ETA: School is starting soon. Maybe they want the kids to start at a new school when they won’t be the only new kids in the class.

Be careful, you could be walking into a spectral bride situation!

I bought a house a couple years ago. The house was my dream house, and the owners were eager to sell. I made a low-ball offer, and they immediately returned a counter offer that was pretty close to mine. When they didn’t hear back from me right away, they made a counter-counter offer that was even lower, plus they offered to throw in a freezer, washer/dryer/etc. They also fixed every little thing that the home inspector mentioned.

It was all about a two mortgage situation. I kinda felt bad for them, but you gotta take care of number one first.

I don’t know how the market is in your area, but my house has been on the market since last September.
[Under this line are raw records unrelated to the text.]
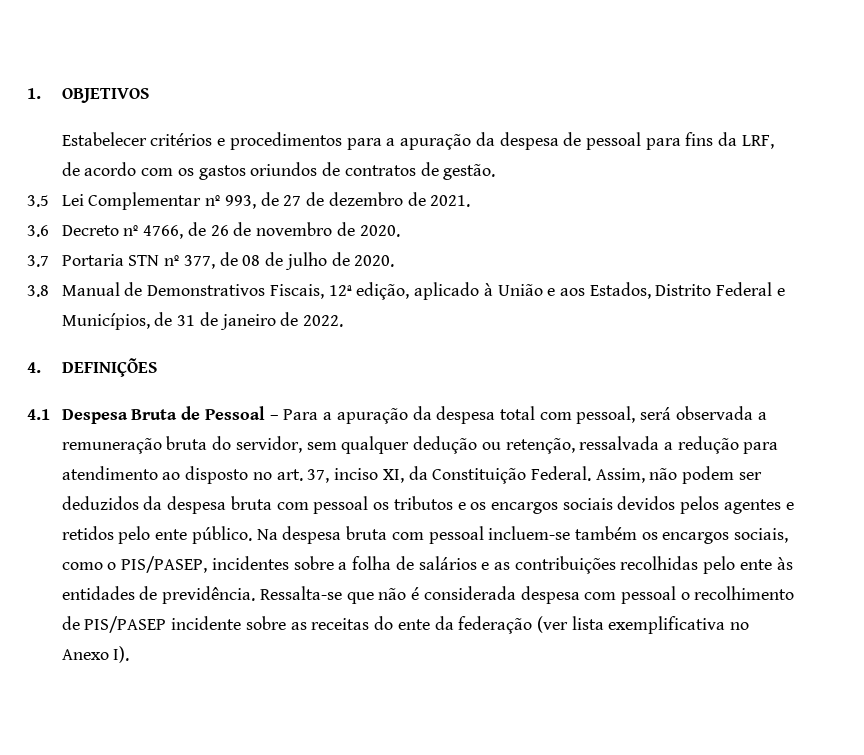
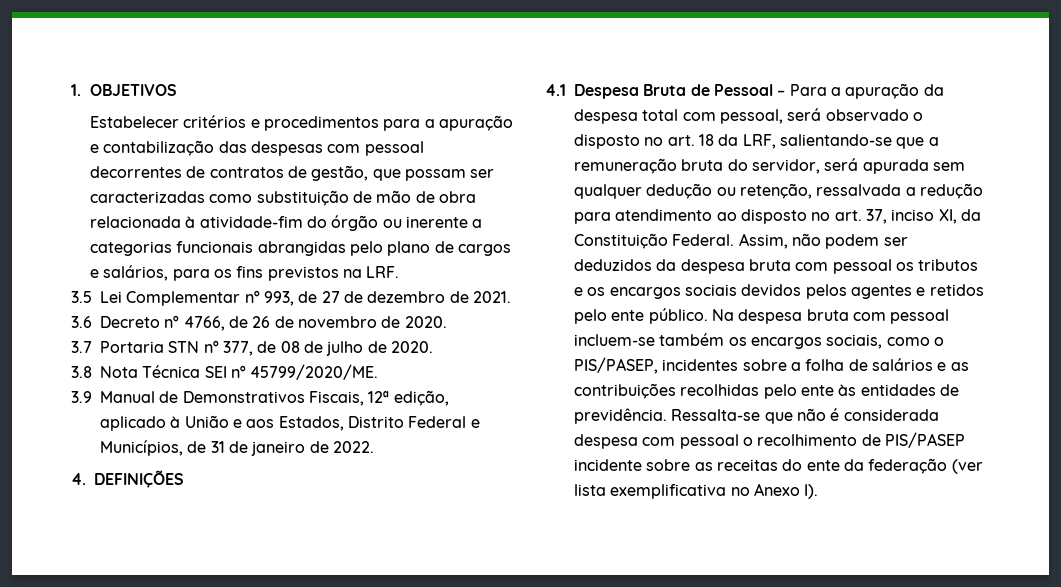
- Estabelecer critérios e procedimentos para a apuração da despesa de pessoal para fins da LRF, de acordo com os gastos oriundos de contratos de gestão.
+ Estabelecer critérios e procedimentos para a apuração e contabilização das despesas com pessoal decorrentes de contratos de gestão, que possam ser caracterizadas como substituição de mão de obra relacionada à atividade-fim do órgão ou inerente a categorias funcionais abrangidas pelo plano de cargos e salários, para os fins previstos na LRF.
- 3.8 Manual de Demonstrativos Fiscais, 12ª edição, aplicado à União e aos Estados, Distrito Federal e Municípios, de 31 de janeiro de 2022.
+ 3.8 Nota Técnica SEI nº 45799/2020/ME.
+ 3.9 Manual de Demonstrativos Fiscais, 12ª edição, aplicado à União e aos Estados, Distrito Federal e Municípios, de 31 de janeiro de 2022.
- 4.1 Despesa Bruta de Pessoal – Para a apuração da despesa total com pessoal, será observada a remuneração bruta do servidor, sem qualquer dedução ou retenção, ressalvada a redução para atendimento ao disposto no art. 37, inciso XI, da Constituição Federal.
+ 4.1 Despesa Bruta de Pessoal – Para a apuração da despesa total com pessoal, será observado o disposto no art. 18 da LRF, salientando-se que a remuneração bruta do servidor, será apurada sem qualquer dedução ou retenção, ressalvada a redução para atendimento ao disposto no art. 37, inciso XI, da Constituição Federal.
Many houses around here have been on the market a year or more, the real estate bubble has burst, for now at least.

So when I got an offer $7,000 below my asking price a couple weeks ago, I accepted it with no counter-offer. I’m paying 2 mortgages which is no fun.

I’m in the two mortgage situation right now. If someone made an offer on my house, I would bend over backwards and do flips to make sure everything was fixed to their liking to the best of my ability. If they were minor things like the ones you listed, I’d have them fixed so fast your head would spin.
It’s a buyer’s market.

(anyone want a 3 bedroom cape cod in a great school district outside Pittsburgh?)
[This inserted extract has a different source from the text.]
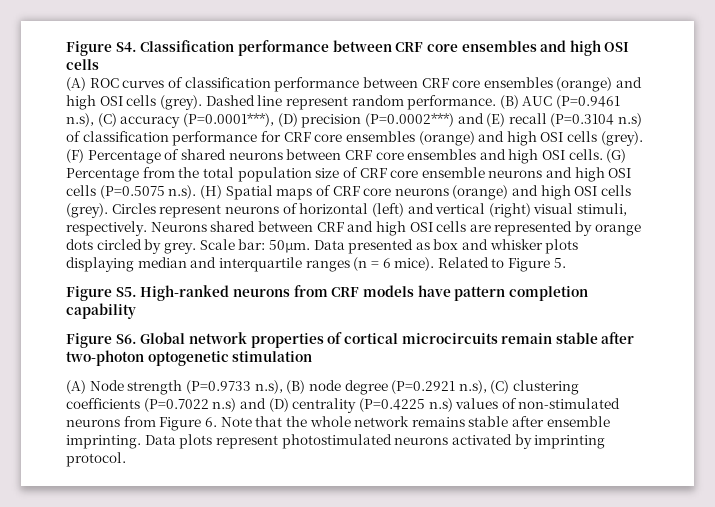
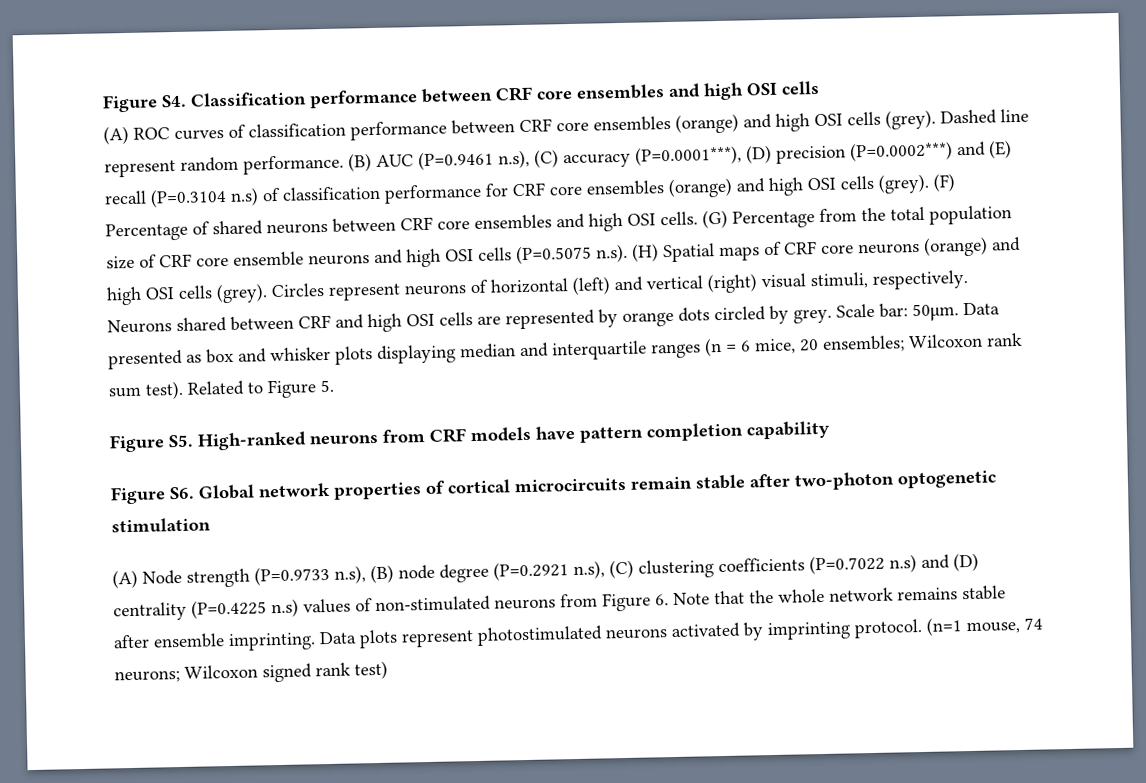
- Data presented as box and whisker plots displaying median and interquartile ranges (n = 6 mice).
+ Data presented as box and whisker plots displaying median and interquartile ranges (n = 6 mice, 20 ensembles; Wilcoxon rank sum test).
+ (n=1 mouse, 74 neurons; Wilcoxon signed rank test)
I received a 6 item list from my buyer’s home inspector. My first inclination was to bend over backwards even though some of the items were frivolous (a drip pan under the hot water heater?) Also on the list was a arbitrary septic pumping. I didn’t outright refuse the inspector’s list, but I sent word to the buyer that between taking a $7K cut off the list price, paying for fixing some mold the termite inspector found on the floor joists, and pledging $3K in closing costs, I thought I had done enough. Luckily he agreed.
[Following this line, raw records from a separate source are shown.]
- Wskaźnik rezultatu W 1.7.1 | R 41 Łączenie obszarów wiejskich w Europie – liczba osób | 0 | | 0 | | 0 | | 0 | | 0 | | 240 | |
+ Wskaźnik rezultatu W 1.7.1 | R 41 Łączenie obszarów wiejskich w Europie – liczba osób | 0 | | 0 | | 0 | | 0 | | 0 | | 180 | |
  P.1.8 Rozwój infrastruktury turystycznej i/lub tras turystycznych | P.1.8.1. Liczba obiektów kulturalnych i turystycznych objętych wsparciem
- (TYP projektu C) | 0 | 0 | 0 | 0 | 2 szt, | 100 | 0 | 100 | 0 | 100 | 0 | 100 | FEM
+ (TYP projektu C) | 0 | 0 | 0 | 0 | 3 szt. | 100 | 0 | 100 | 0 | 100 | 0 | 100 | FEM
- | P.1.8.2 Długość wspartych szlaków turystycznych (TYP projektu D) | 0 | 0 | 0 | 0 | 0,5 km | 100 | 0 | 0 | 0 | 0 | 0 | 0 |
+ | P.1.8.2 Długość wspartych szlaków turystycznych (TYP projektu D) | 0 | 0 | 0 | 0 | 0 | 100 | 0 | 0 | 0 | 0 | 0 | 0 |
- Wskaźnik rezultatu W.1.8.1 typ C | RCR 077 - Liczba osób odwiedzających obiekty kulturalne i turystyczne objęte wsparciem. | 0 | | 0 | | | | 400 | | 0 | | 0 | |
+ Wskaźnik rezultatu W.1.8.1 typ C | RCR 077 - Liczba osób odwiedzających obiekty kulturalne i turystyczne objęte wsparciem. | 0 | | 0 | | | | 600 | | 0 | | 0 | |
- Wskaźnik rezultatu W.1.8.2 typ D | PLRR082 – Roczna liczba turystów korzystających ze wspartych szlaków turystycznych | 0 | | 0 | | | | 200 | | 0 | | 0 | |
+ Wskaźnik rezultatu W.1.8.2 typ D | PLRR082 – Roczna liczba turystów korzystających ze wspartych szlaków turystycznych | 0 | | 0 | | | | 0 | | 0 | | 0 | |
Long story short, buying a house is a lot easier than selling one.

It’s probably haunted.

As someone who had a house on the market for almost a year, I can tell you that after the first six months or so, I would have done ANYthing to sell the damn thing. It’s a major hassle to keep your house in “show” quality all the time, and the closer we got to our move date, the more anxious I was to sell.

When it finally came down to selling, the damn buyers wanted my bookcases, which I had literally spent over a year searching for. I wanted them. But I didn’t think twice about saying “OK” because my need to get rid of the house was overwhelming.

The house was nice, too. I was the first owner, and as far as I know, there was nothing wrong with it.

Come to Michigan. Everyone will bend over backwards to unload their house.

Oops… Southeast Michigan.

Yeah. It’s definitely a buyer’s market. At least around here. Any idea of how much action the house has gotten? How long has it been on the market? Maybe the sellers have been discouraged about lack of interest and doing their damnedest to make the most out of the nibble they’ve got.

Maybe they want to get the money before the real owners get back from vacation!

how much and where?

If you have done your due diligence it only means they are eager to have nothing prevent the sale.

Home inspections don’t turn up things like a psychotic neighbor but ya pays yer money and ya takes yer choice. Don’t forget to poll a few neighborhood peeps as part of your background research. Then, since you have already agreed on the price, just be happy you have motivated sellers.

As someone who has a house for sale in the Dallas metro area, I can state unequivocally that there are those who will do almost anything to GET OUT OF THE DALLAS METRO AREA.

And it has nothing to do with multiple mortgages.

They left the bodies, and only moved the headstones?